Abstract

Abstract Although World Englishes (WE) scholarship is concerned with the study of English varieties in different social contexts, there is a tendency to treat postcolonial ones as homogenous regional phenomena (e.g., Philippine English). Few researchers have discussed variation and social differentiation in detail with empirical evidence. Thus, in order to understand how layers of different varieties of WE operate within a specific group of speakers, this study takes an empirical intergroup approach from a substratist framework. This study explores distinctive features of a metropolitan Manila variety of Chinese English used in the Philippines, Manila Chinese English (MCE), an English contact variety used by Manila Chinese Filipinos.

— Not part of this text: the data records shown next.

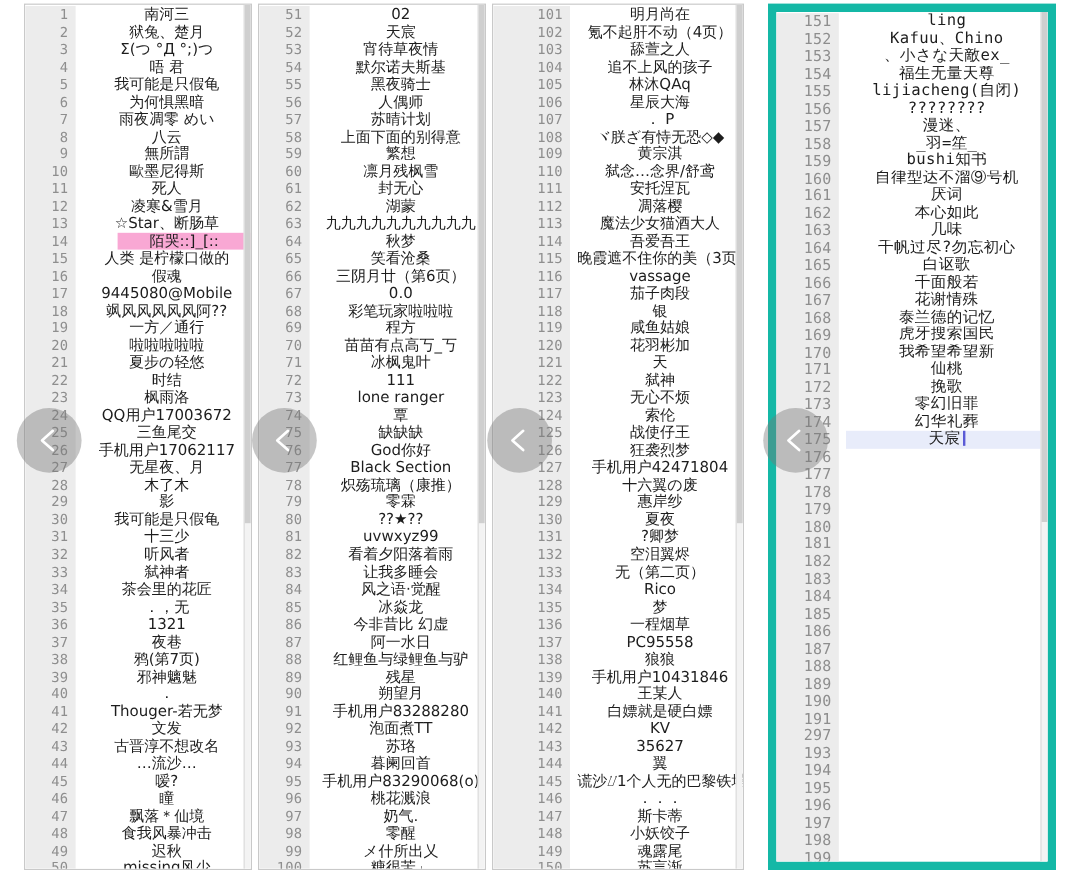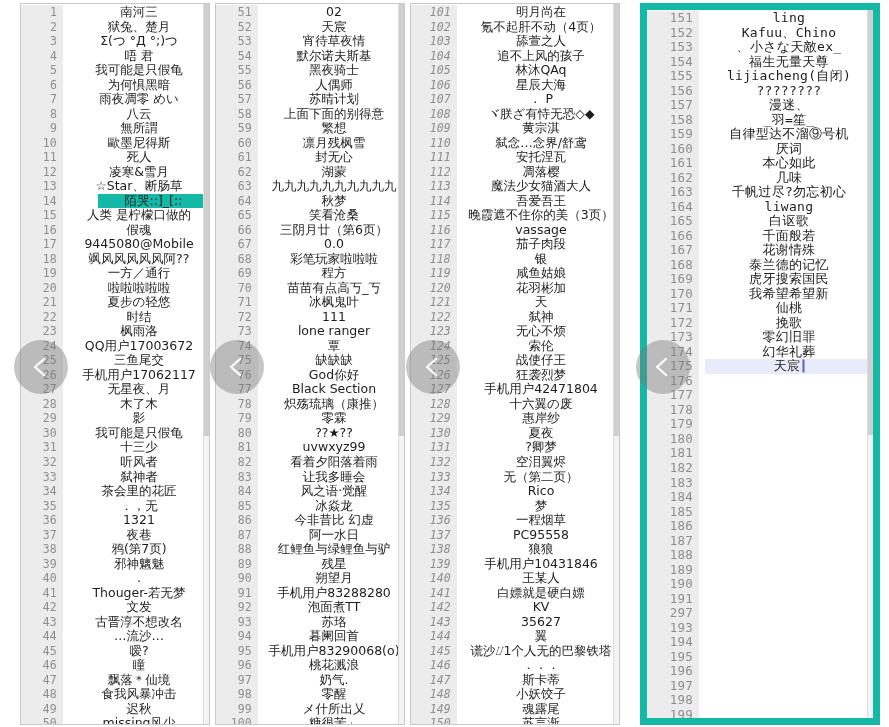--- a/index.html
+++ b/index.html
@@ -392,7 +392,7 @@
       <div class="pane-gap" style="width: 5px;"></div>
       <div class="editor-pane" style="width: 210px;">
         <div class="pane-inner">
-          <div class="gutter" style="width: 46px; font-style: italic;">
+          <div class="gutter" style="width: 64px;">
             <div class="ln">101</div>
             <div class="ln">102</div>
             <div class="ln">103</div>

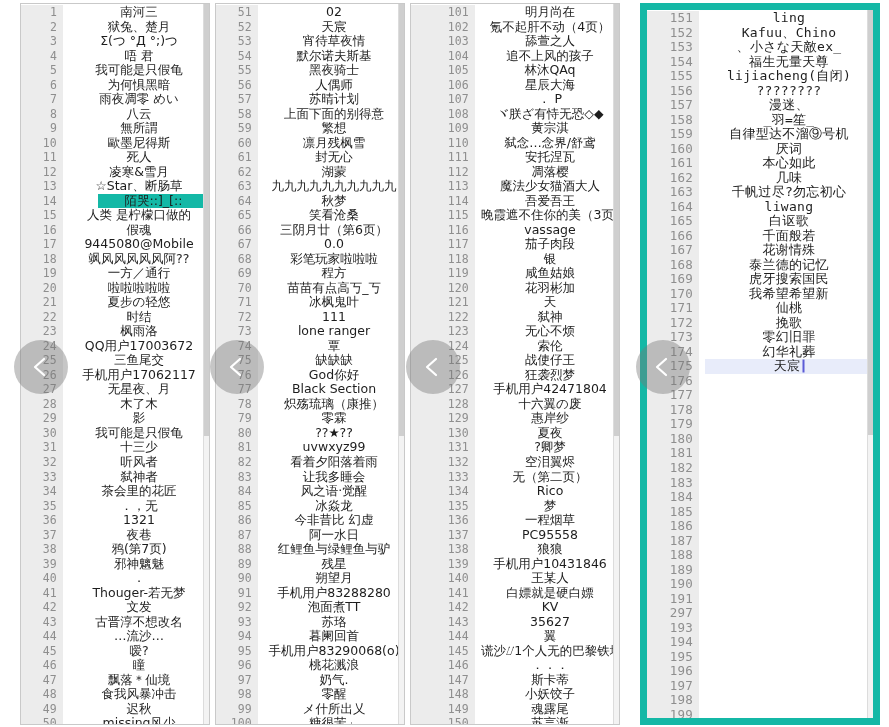--- a/index.html
+++ b/index.html
@@ -565,6 +565,7 @@
             <div class="code-line"><span>????????</span></div>
             <div class="code-line"><span>漫迷、</span></div>
             <div class="code-line"><span>_羽=笙_</span></div>
+            <div class="code-line"><span>bushi知书</span></div>
             <div class="code-line"><span>自律型达不溜⑨号机</span></div>
             <div class="code-line"><span>厌词</span></div>
             <div class="code-line"><span>本心如此</span></div>

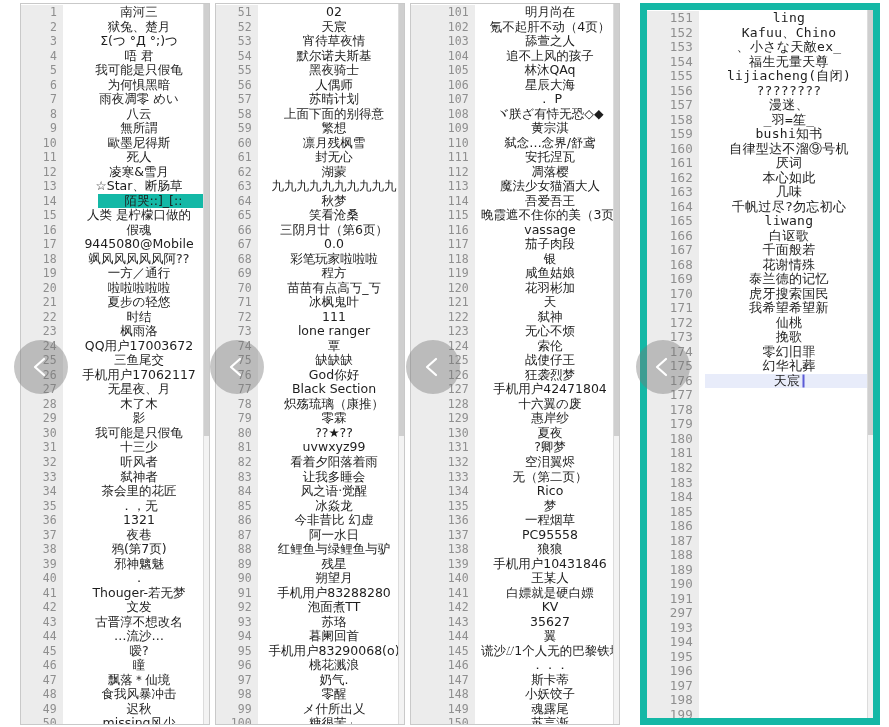--- a/index.html
+++ b/index.html
@@ -95,7 +95,7 @@
   }
 
   .code-line.selected {
-    background: #14b8a6;
+    background: #f9a8d4;
     margin-left: 29px;
   }
   .code-line.current {

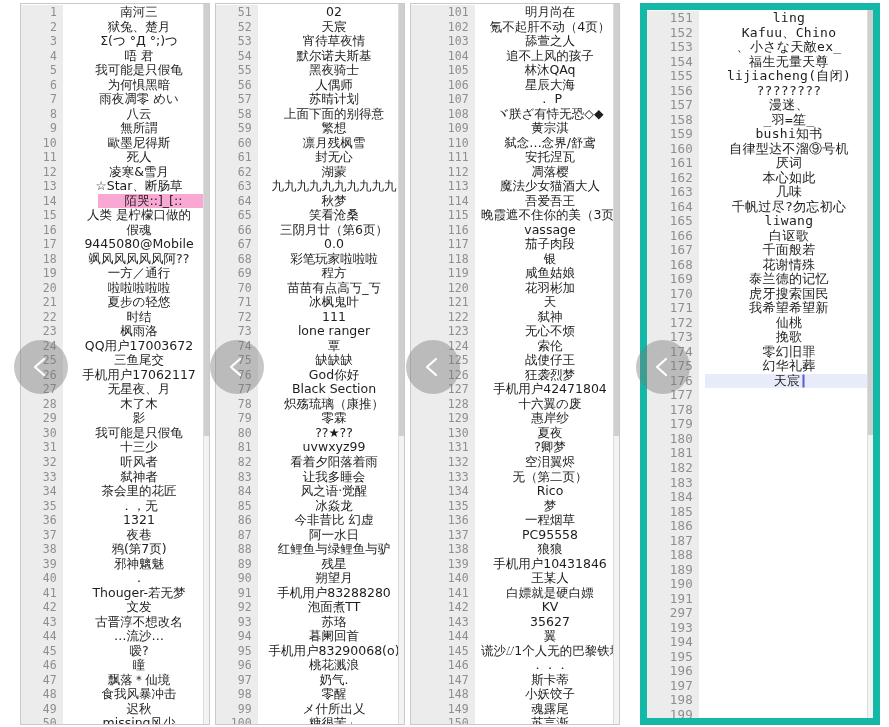--- a/index.html
+++ b/index.html
@@ -571,7 +571,6 @@
             <div class="code-line"><span>本心如此</span></div>
             <div class="code-line"><span>几味</span></div>
             <div class="code-line"><span>千帆过尽?勿忘初心</span></div>
-            <div class="code-line"><span>liwang</span></div>
             <div class="code-line"><span>白讴歌</span></div>
             <div class="code-line"><span>千面般若</span></div>
             <div class="code-line"><span>花谢情殊</span></div>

After comparing the frequencies of selected features observed in a 52,000-word MCE database with frequencies in Manila English and American English corpora, this study found that a distinct variety – MCE – most likely emerged in the 1960s due to the extensive contact between general Manila English and local tongues of Chinese Filipinos such as (Hybrid) Hokkien and Tagalog, which function as MCE’s substrate languages. This study takes into account MCE’s structure, sources, and genesis, and discusses MCE in relation to Philippine English as positioned in Schneider’s dynamic model, to demonstrate how intergroup variations coexist but take divergent paths within a WE variety.